**Exercise description**
Once the images are set aside, print the remaining lines below exactly.

▽

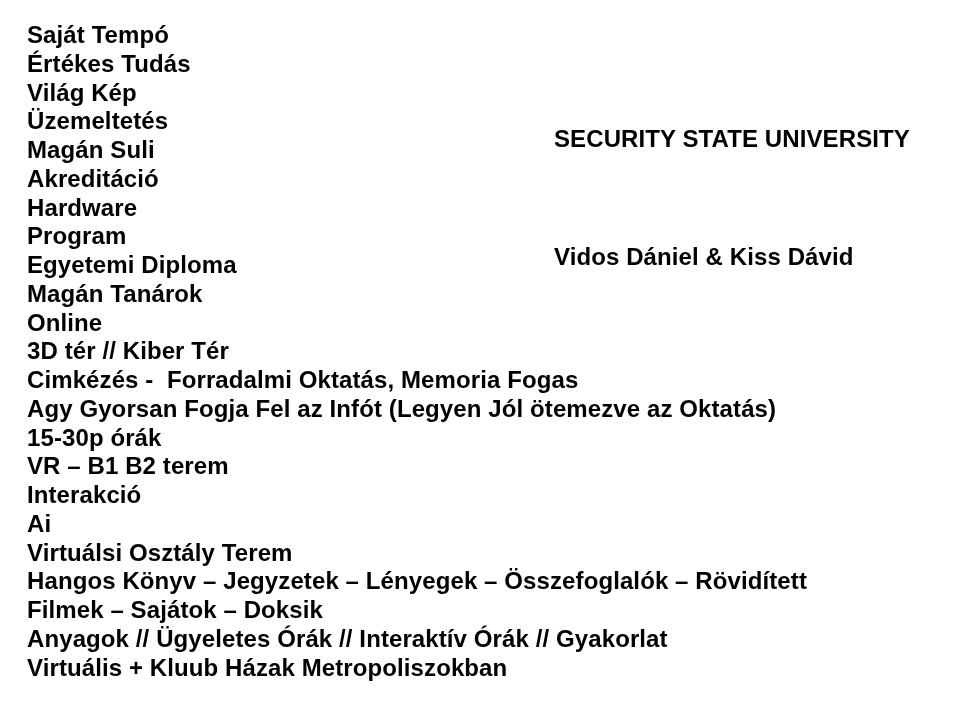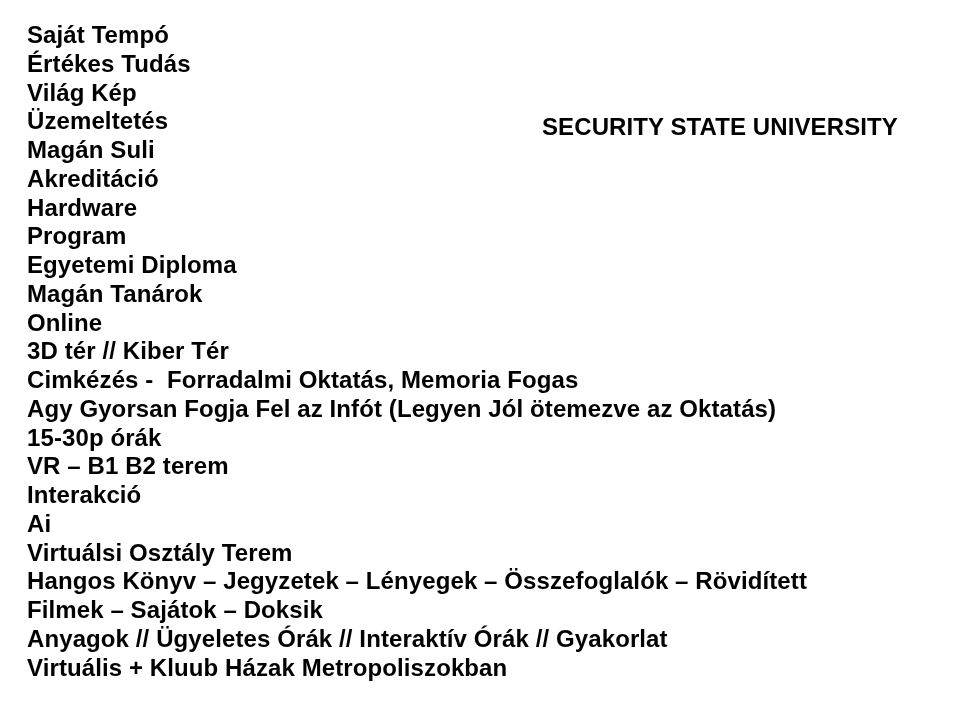--- a/index.html
+++ b/index.html
@@ -50,7 +50,7 @@
     white-space: pre;
   }
   .header-line {
-    margin: 4px;
+    margin: 16px;
     padding: 0;
   }
 </style>

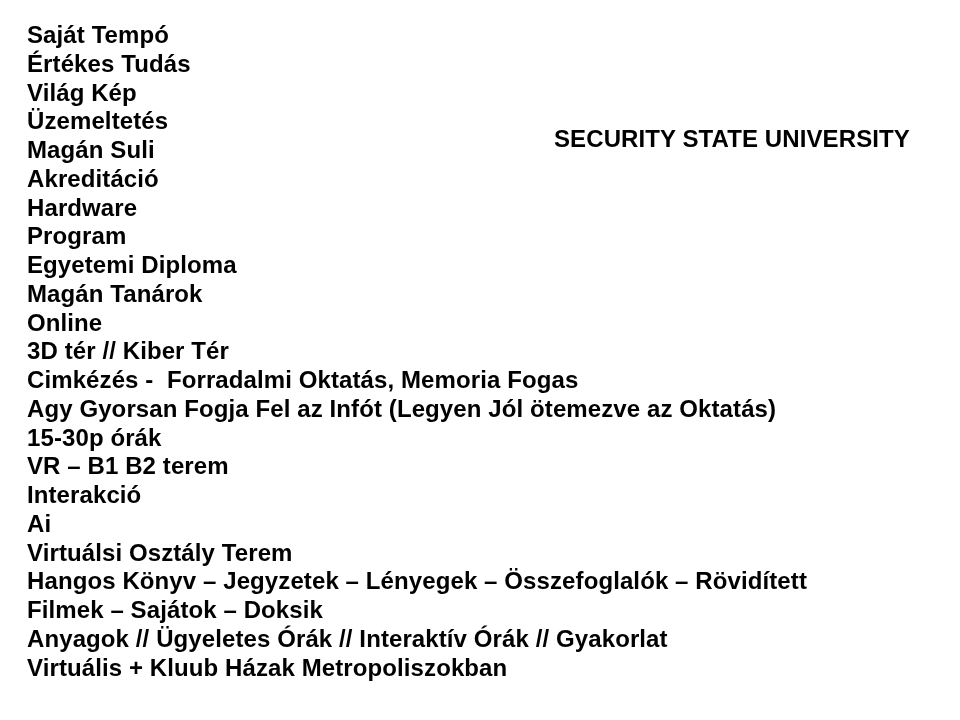--- a/index.html
+++ b/index.html
@@ -63,6 +63,7 @@
 
   <div class="header-block">
     <div class="header-line">SECURITY STATE UNIVERSITY</div>
+    <div class="header-line">Vidos Dániel &amp; Kiss Dávid</div>
   </div>
 
 </div>

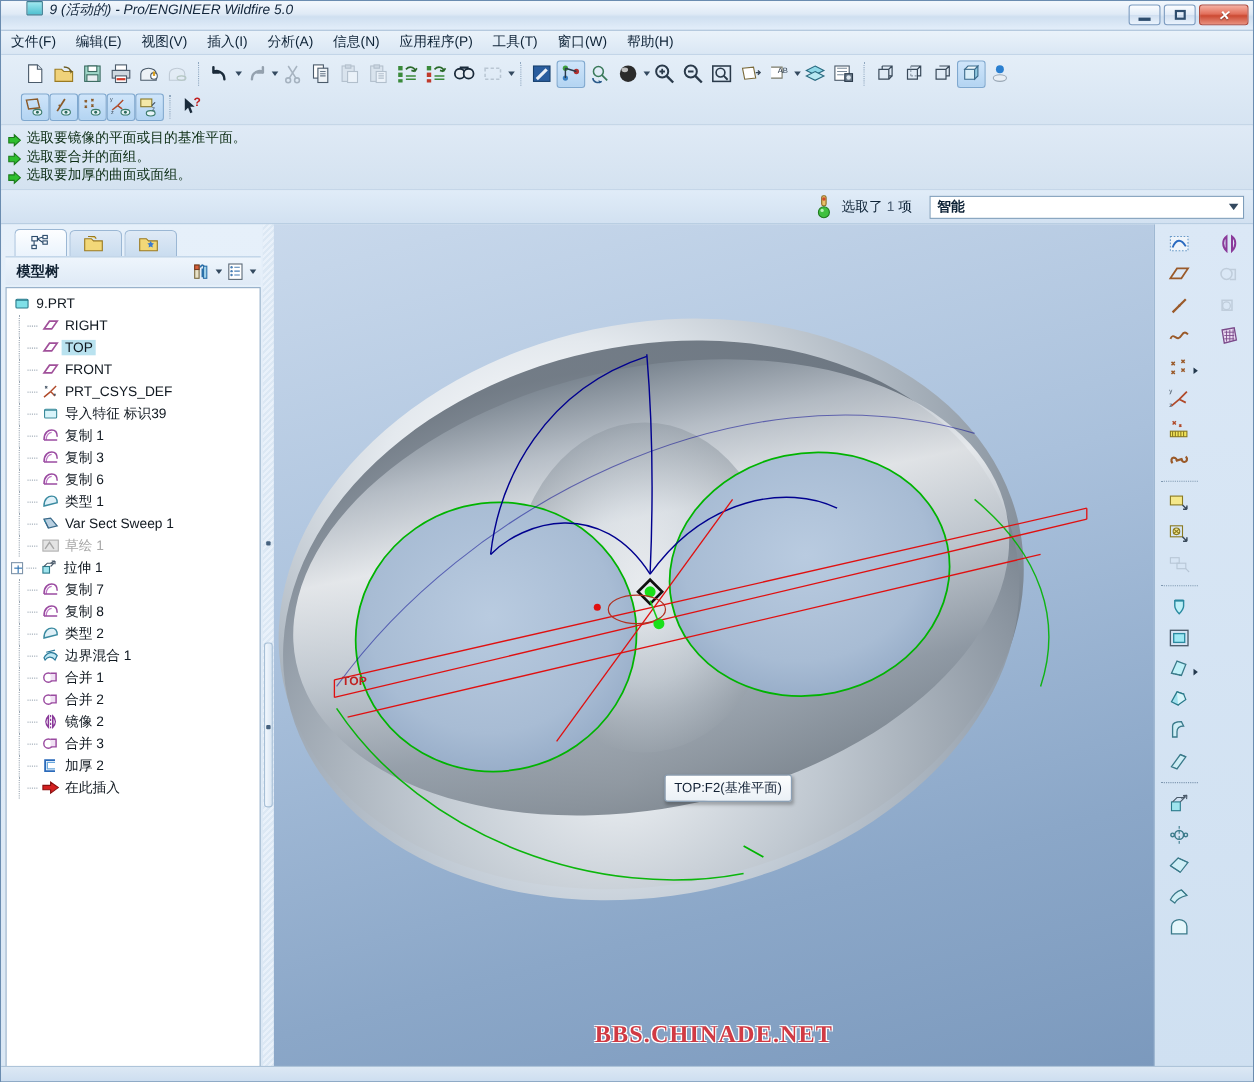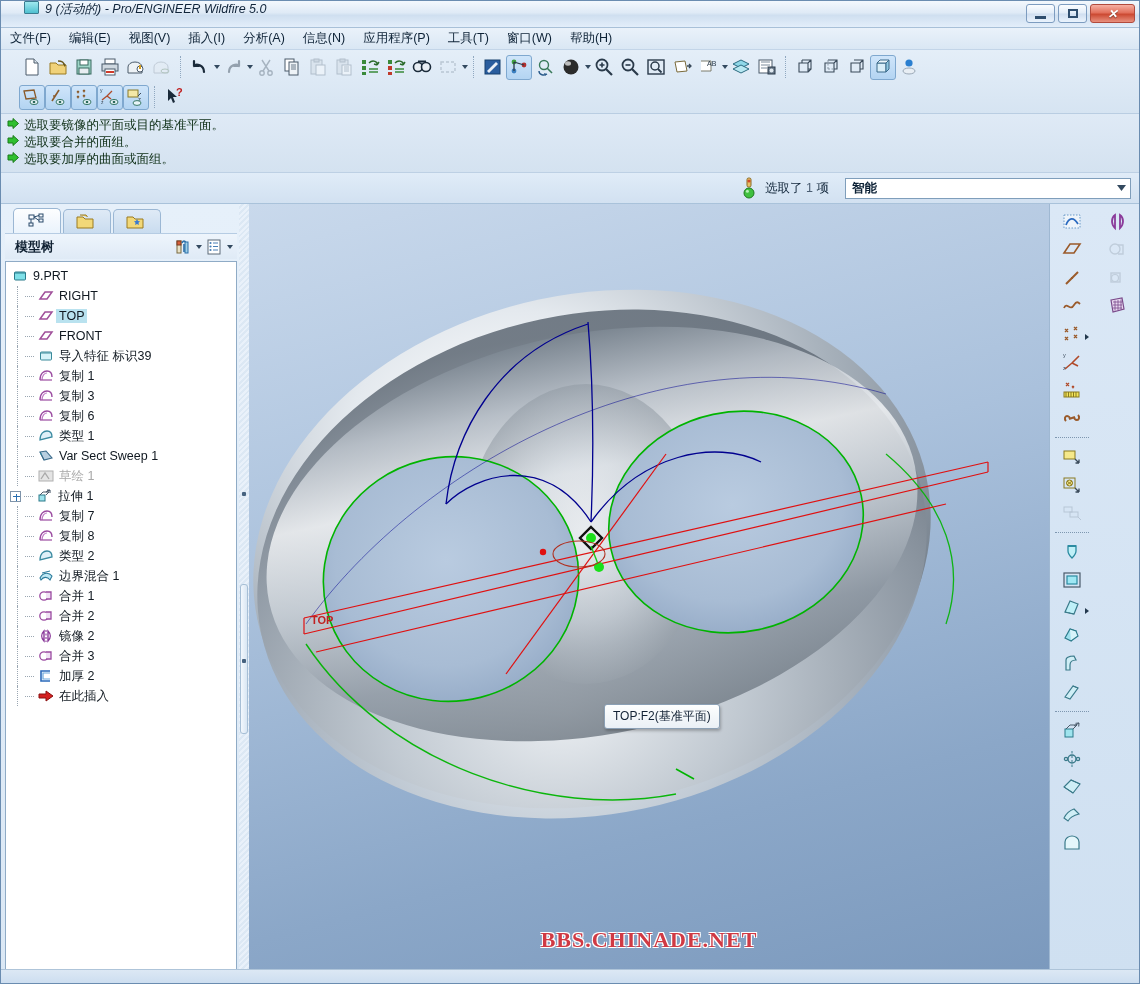--- a/index.html
+++ b/index.html
@@ -111,7 +111,7 @@
     padding: 3px 0 4px 6px;
     border-bottom: 1px solid #bdd0e4;
   }
-  .msg { display: flex; align-items: flex-start; height: 17px; }
+  .msg { display: flex; align-items: flex-end; height: 17px; }
   .msg-arrow { margin-right: 4px; flex: 0 0 auto; }
   .msg-text { font-size: 12.5px; color: #0a2b12; }
 

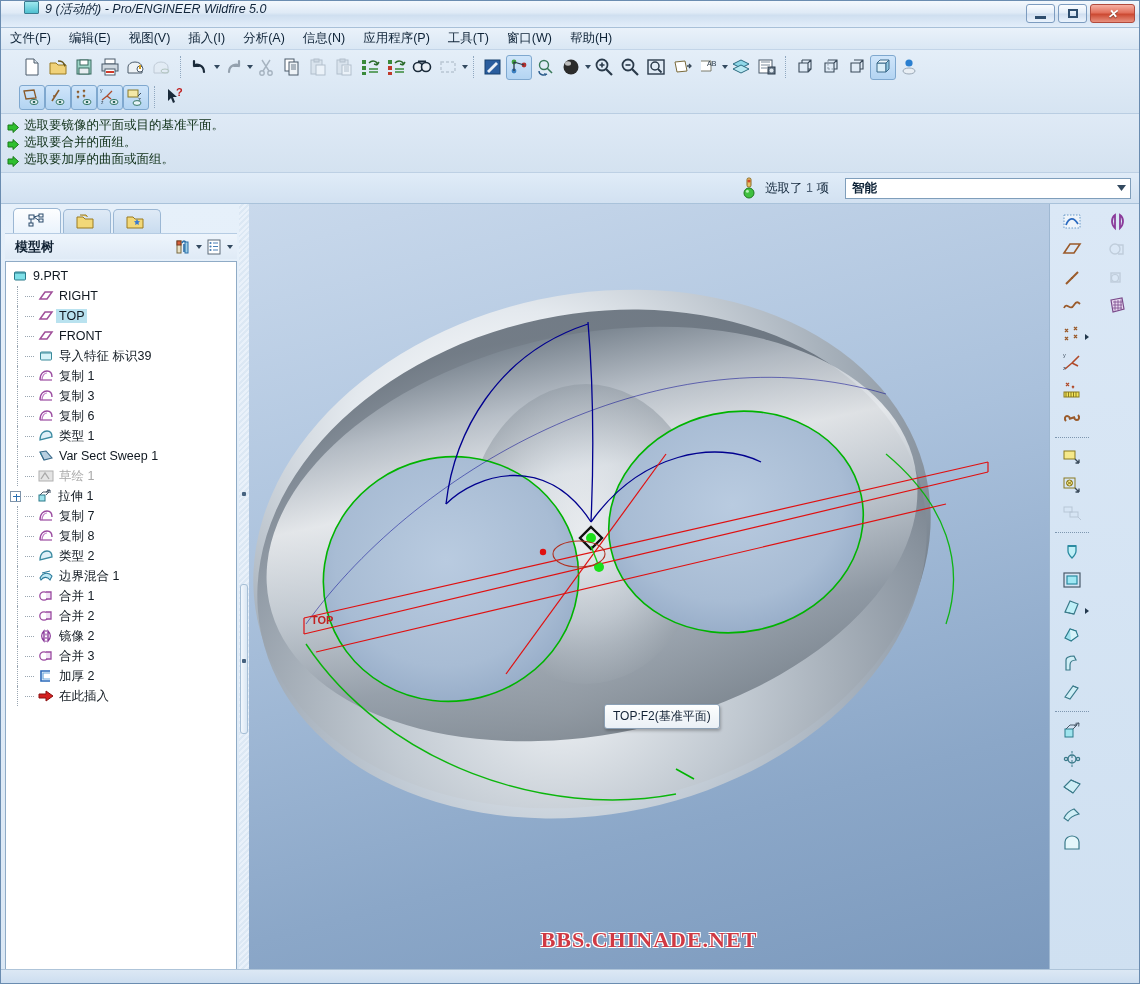--- a/index.html
+++ b/index.html
@@ -828,6 +828,17 @@
               </svg>
             </div>
             <div class="tlabel">FRONT</div>
+          </div>
+          <div class="tnode">
+            <div class="indent guide"></div>
+            <div class="elbow"></div>
+            <div class="ticon">
+              <svg width="16" height="14" viewBox="0 0 16 14">
+                <path d="M8 7 L2 12 M8 7 L13 2 M8 7 L12 11" stroke="#b04a2a" stroke-width="1.3"></path>
+                <path d="M3 2 l2 2 M5 2 l-2 2 M11 9 l1.5 1.5 M12.5 9 l-1.5 1.5" stroke="#4a5a6a" stroke-width="1"></path>
+              </svg>
+            </div>
+            <div class="tlabel">PRT_CSYS_DEF</div>
           </div>
           <div class="tnode">
             <div class="indent guide"></div>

△

**Solution to this task**
--- a/index.html
+++ b/index.html
@@ -50,7 +50,7 @@
     white-space: pre;
   }
   .header-line {
-    margin: 4px;
+    margin: 16px;
     padding: 0;
   }
 </style>

--- a/index.html
+++ b/index.html
@@ -63,6 +63,7 @@
 
   <div class="header-block">
     <div class="header-line">SECURITY STATE UNIVERSITY</div>
+    <div class="header-line">Vidos Dániel &amp; Kiss Dávid</div>
   </div>
 
 </div>

--- a/index.html
+++ b/index.html
@@ -111,7 +111,7 @@
     padding: 3px 0 4px 6px;
     border-bottom: 1px solid #bdd0e4;
   }
-  .msg { display: flex; align-items: flex-start; height: 17px; }
+  .msg { display: flex; align-items: flex-end; height: 17px; }
   .msg-arrow { margin-right: 4px; flex: 0 0 auto; }
   .msg-text { font-size: 12.5px; color: #0a2b12; }
 

--- a/index.html
+++ b/index.html
@@ -828,6 +828,17 @@
               </svg>
             </div>
             <div class="tlabel">FRONT</div>
+          </div>
+          <div class="tnode">
+            <div class="indent guide"></div>
+            <div class="elbow"></div>
+            <div class="ticon">
+              <svg width="16" height="14" viewBox="0 0 16 14">
+                <path d="M8 7 L2 12 M8 7 L13 2 M8 7 L12 11" stroke="#b04a2a" stroke-width="1.3"></path>
+                <path d="M3 2 l2 2 M5 2 l-2 2 M11 9 l1.5 1.5 M12.5 9 l-1.5 1.5" stroke="#4a5a6a" stroke-width="1"></path>
+              </svg>
+            </div>
+            <div class="tlabel">PRT_CSYS_DEF</div>
           </div>
           <div class="tnode">
             <div class="indent guide"></div>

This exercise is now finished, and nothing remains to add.